Keywords: agarose cell block technique, electron microscopy, urine cytology
but unfortunately that article only available either as subscriber or by PPV (pay-per view only). Wishing you all the best with trying the -embedding technique, good luck and perhaps you come back to your thread when you can tell about hopefully positive results.
Best regards, Wolfgang (you don't need to use the "Dr.")
I see: stationary rotor (high speed rotor for Eppendorf or Eppendorf-like tubes? cooled centrifuge? brake function? But for sure you did centrifugation for about 5-7 min at 1000-1100g?). Your 'pellet' does form laterally on the E-tube wall....not at the bottom, right?

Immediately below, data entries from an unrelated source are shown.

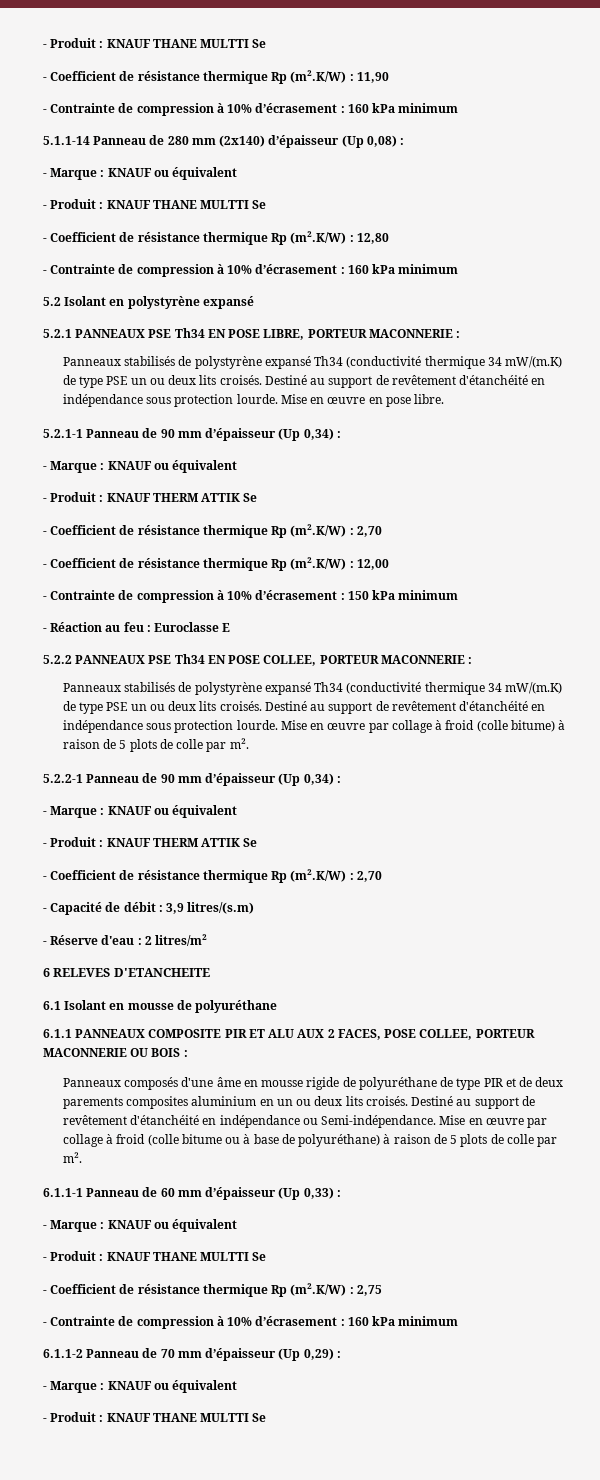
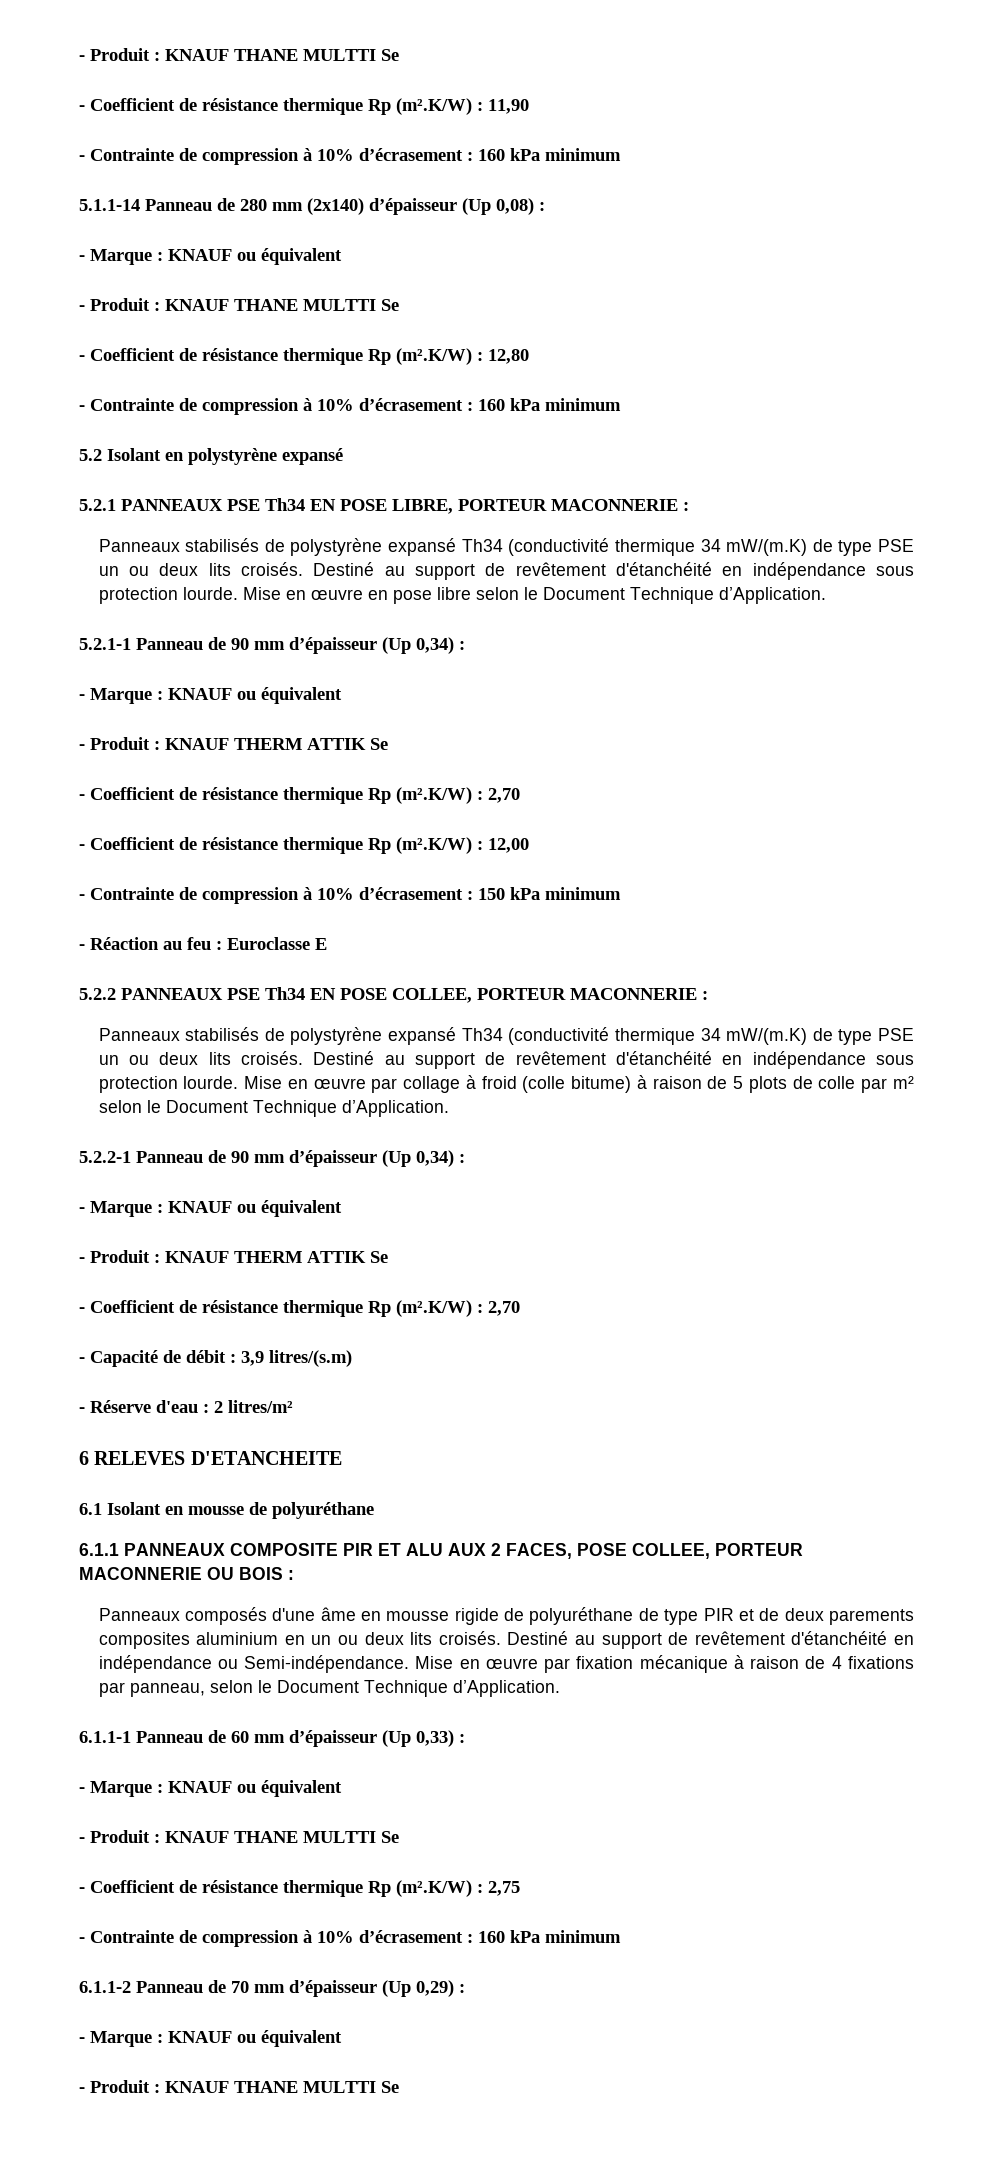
- Mise en œuvre en pose libre.
+ Mise en œuvre en pose libre selon le Document Technique d’Application.
- Mise en œuvre par collage à froid (colle bitume) à raison de 5 plots de colle par m².
+ Mise en œuvre par collage à froid (colle bitume) à raison de 5 plots de colle par m² selon le Document Technique d’Application.
- Mise en œuvre par collage à froid (colle bitume ou à base de polyuréthane) à raison de 5 plots de colle par m².
+ Mise en œuvre par fixation mécanique à raison de 4 fixations par panneau, selon le Document Technique d’Application.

The 'evil' parameters of centrifugation: smaller / older centrifuges (especially if they have been in use for a longer time without necessary service) might be a bit out of center or run with a bit / slightly worn-out bearings which result in uneven-imperfect if not impossible/unfeasable sedimentation/pelleting of cells from culture.
So - naturally - when it comes to changing solutions/washings you will loose a lot of cells (and you won't see that clearly unless the cell pellet is fixed and osmicated... therefore a good option will be the agarose embedding technique which Michael and Duco mentioned practically.